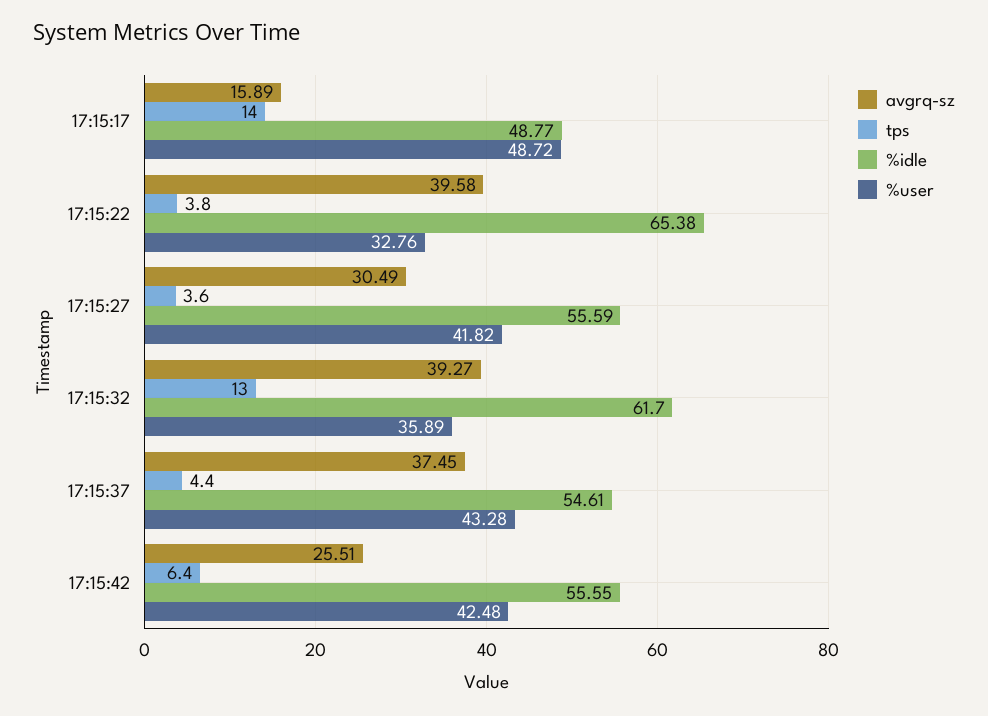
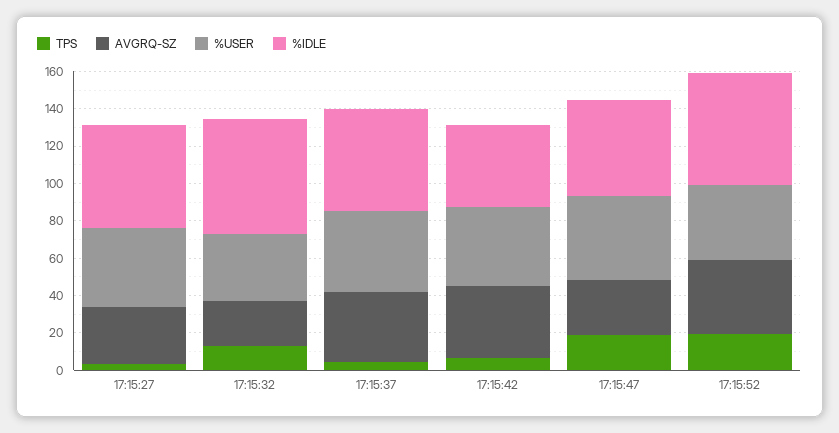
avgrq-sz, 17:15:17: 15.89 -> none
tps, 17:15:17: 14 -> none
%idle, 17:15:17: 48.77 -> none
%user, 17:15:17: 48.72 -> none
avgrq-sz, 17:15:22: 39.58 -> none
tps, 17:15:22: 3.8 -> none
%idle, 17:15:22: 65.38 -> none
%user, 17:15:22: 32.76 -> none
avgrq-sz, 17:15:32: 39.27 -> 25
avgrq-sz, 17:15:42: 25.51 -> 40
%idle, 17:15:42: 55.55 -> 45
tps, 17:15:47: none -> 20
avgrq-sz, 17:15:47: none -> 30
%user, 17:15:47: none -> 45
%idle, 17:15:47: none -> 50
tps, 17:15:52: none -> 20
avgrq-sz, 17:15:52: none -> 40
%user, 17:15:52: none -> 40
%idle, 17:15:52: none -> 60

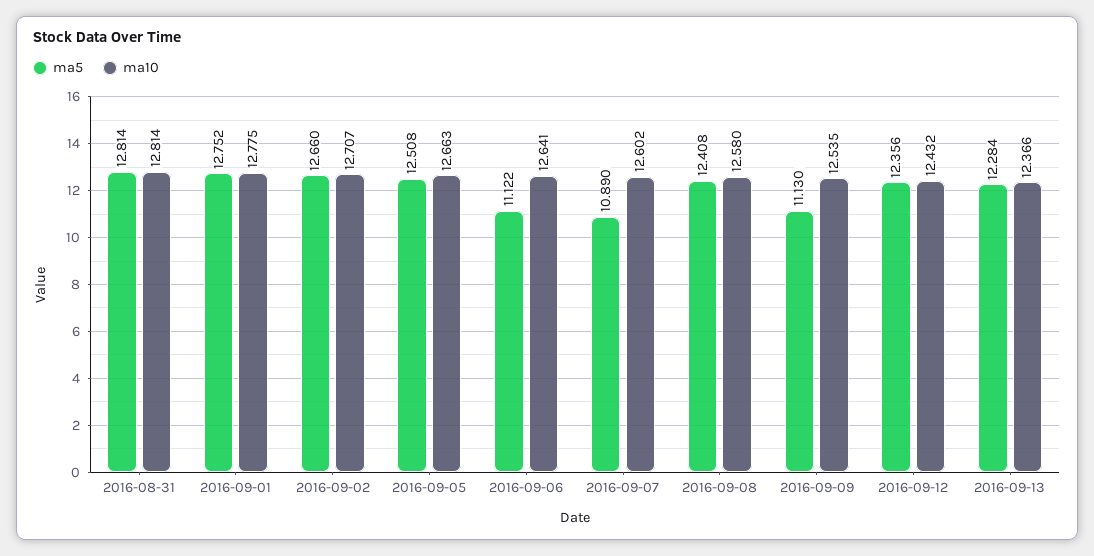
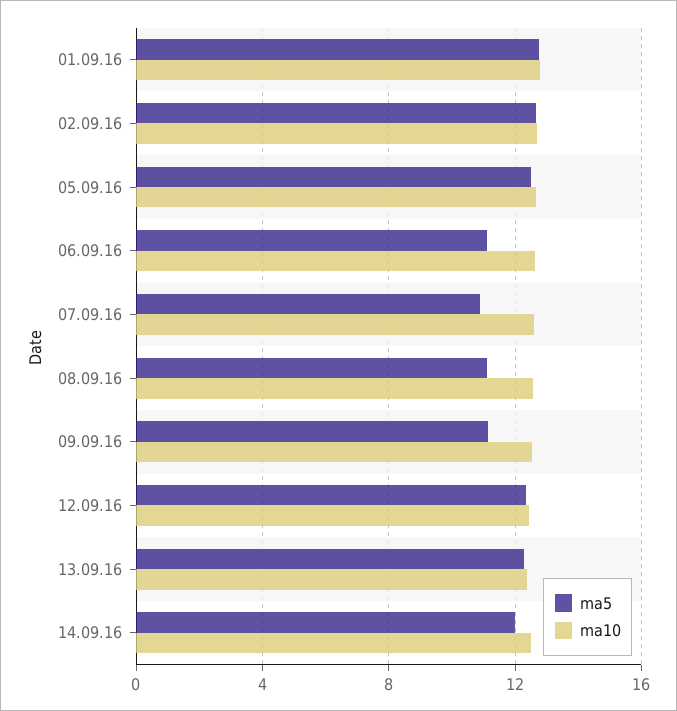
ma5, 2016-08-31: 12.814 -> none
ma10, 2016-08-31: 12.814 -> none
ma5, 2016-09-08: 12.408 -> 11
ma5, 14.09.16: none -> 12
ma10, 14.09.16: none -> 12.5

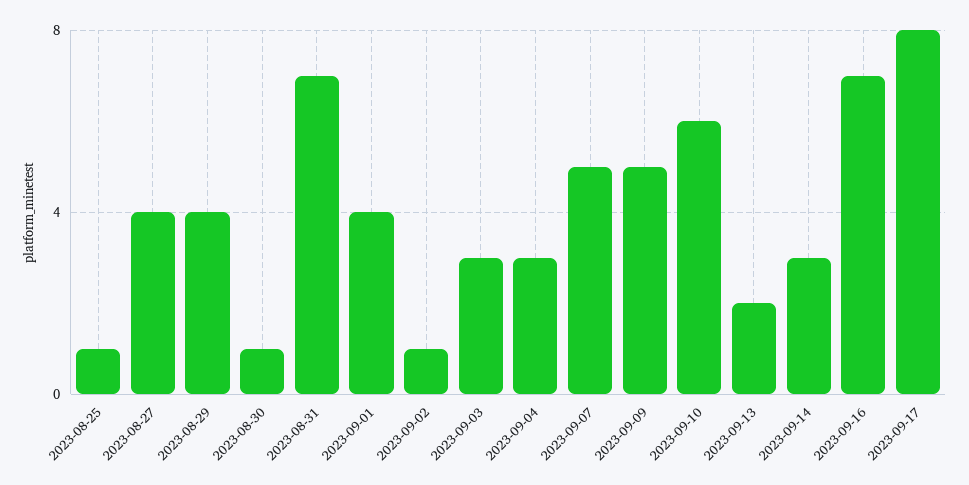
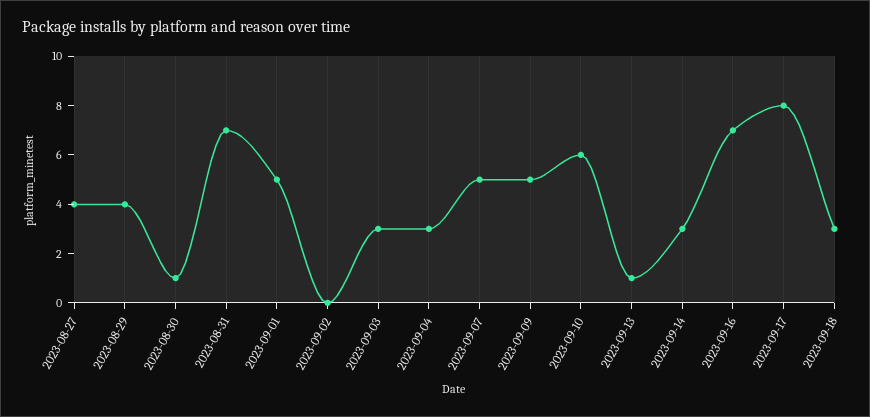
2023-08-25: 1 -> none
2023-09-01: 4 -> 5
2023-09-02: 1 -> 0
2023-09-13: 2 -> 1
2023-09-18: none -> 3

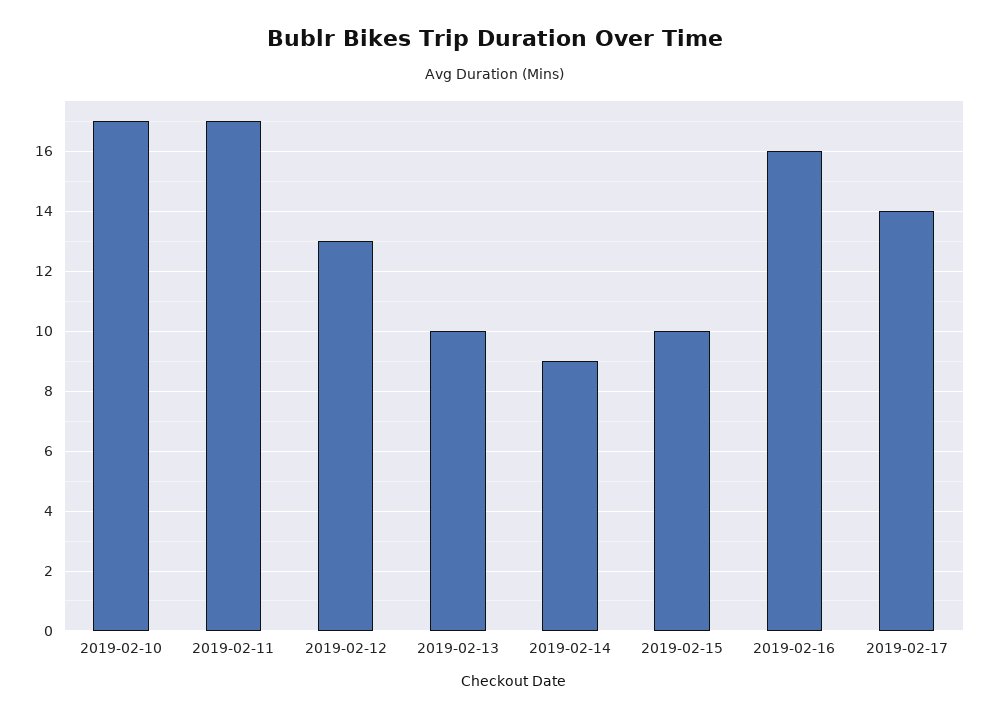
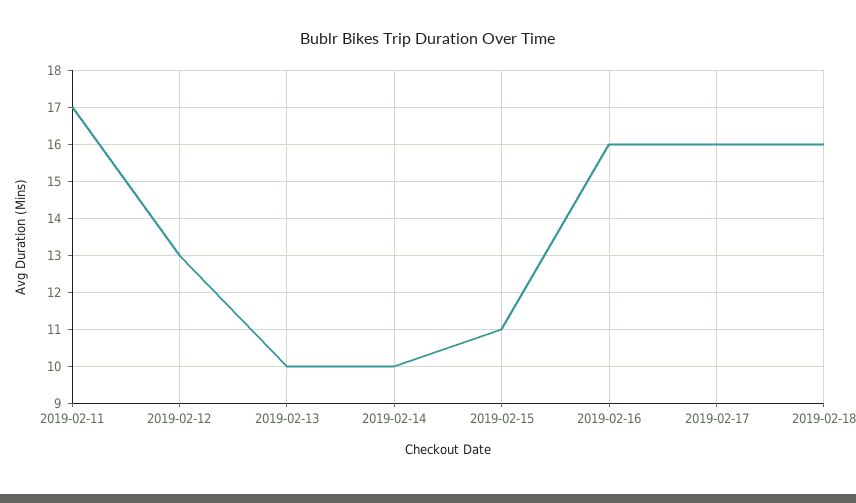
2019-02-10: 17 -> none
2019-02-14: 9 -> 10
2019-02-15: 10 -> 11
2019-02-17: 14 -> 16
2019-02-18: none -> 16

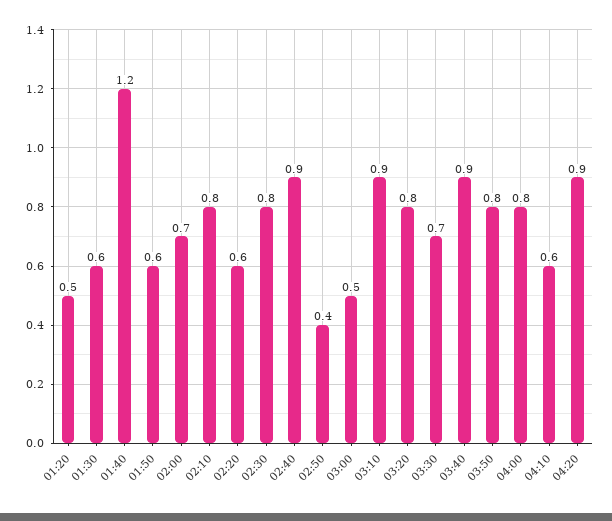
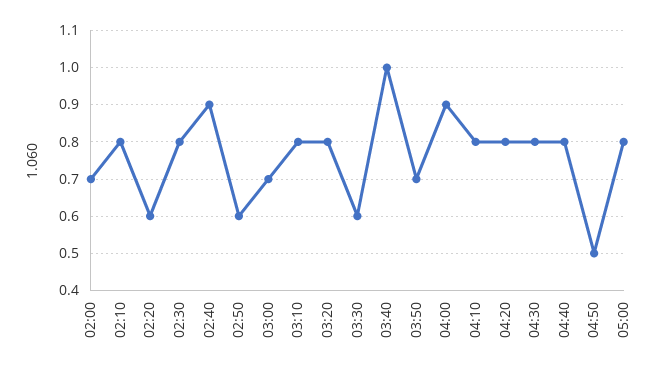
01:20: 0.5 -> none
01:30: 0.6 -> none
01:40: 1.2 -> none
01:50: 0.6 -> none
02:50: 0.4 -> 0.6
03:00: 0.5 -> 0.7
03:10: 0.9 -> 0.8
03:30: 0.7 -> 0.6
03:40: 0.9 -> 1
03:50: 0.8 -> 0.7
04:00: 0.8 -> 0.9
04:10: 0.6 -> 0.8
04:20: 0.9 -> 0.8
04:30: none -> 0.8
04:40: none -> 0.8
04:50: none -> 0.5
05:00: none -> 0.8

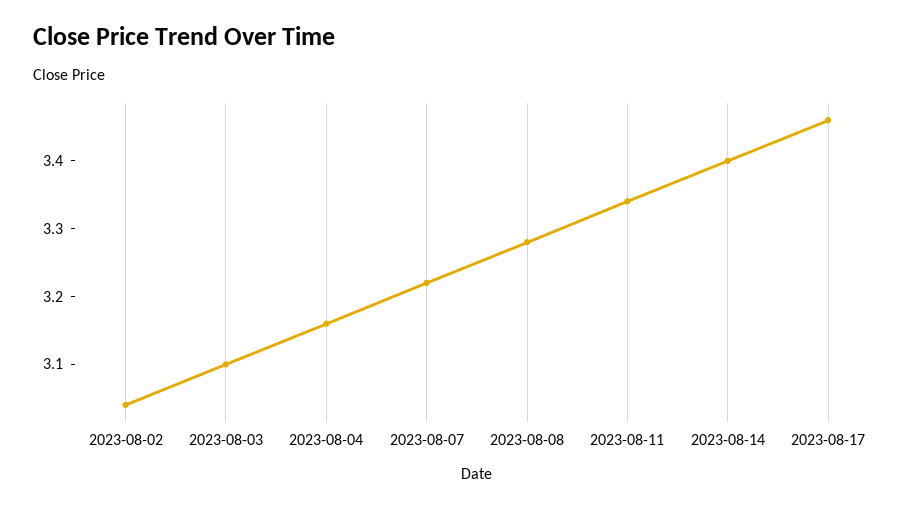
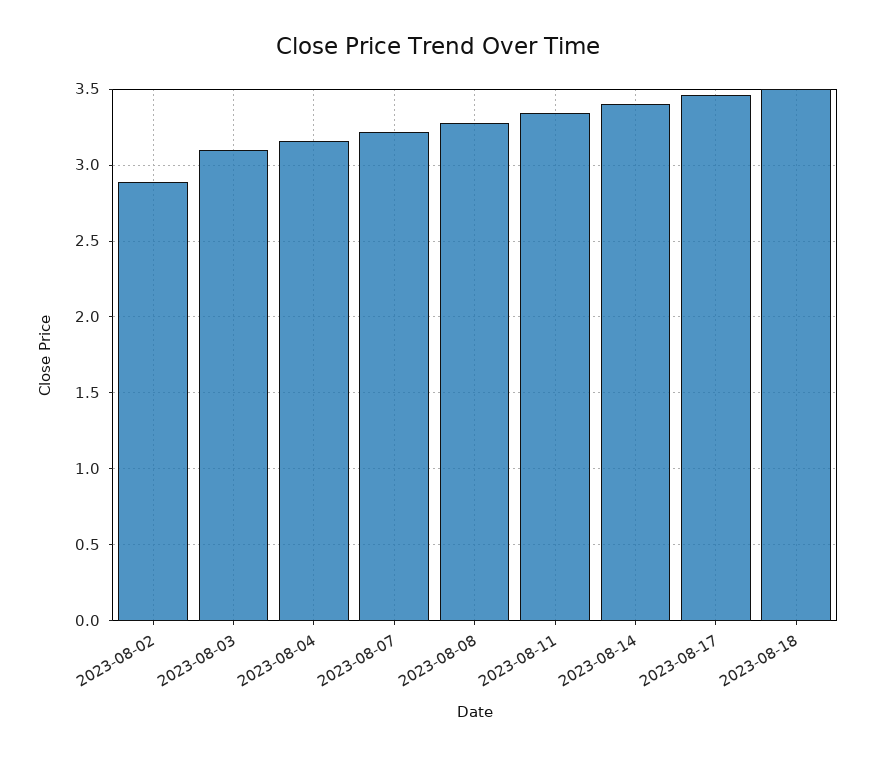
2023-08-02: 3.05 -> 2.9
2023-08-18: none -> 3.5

- - - - - - -

Please restate word for word each line from the one containing "ma5, 14.09.16: none -> 12" to the end of the data above, without the pictures.

■ TASK ANSWER ■
ma5, 14.09.16: none -> 12
ma10, 14.09.16: none -> 12.5

2023-08-25: 1 -> none
2023-09-01: 4 -> 5
2023-09-02: 1 -> 0
2023-09-13: 2 -> 1
2023-09-18: none -> 3

2019-02-10: 17 -> none
2019-02-14: 9 -> 10
2019-02-15: 10 -> 11
2019-02-17: 14 -> 16
2019-02-18: none -> 16

01:20: 0.5 -> none
01:30: 0.6 -> none
01:40: 1.2 -> none
01:50: 0.6 -> none
02:50: 0.4 -> 0.6
03:00: 0.5 -> 0.7
03:10: 0.9 -> 0.8
03:30: 0.7 -> 0.6
03:40: 0.9 -> 1
03:50: 0.8 -> 0.7
04:00: 0.8 -> 0.9
04:10: 0.6 -> 0.8
04:20: 0.9 -> 0.8
04:30: none -> 0.8
04:40: none -> 0.8
04:50: none -> 0.5
05:00: none -> 0.8

2023-08-02: 3.05 -> 2.9
2023-08-18: none -> 3.5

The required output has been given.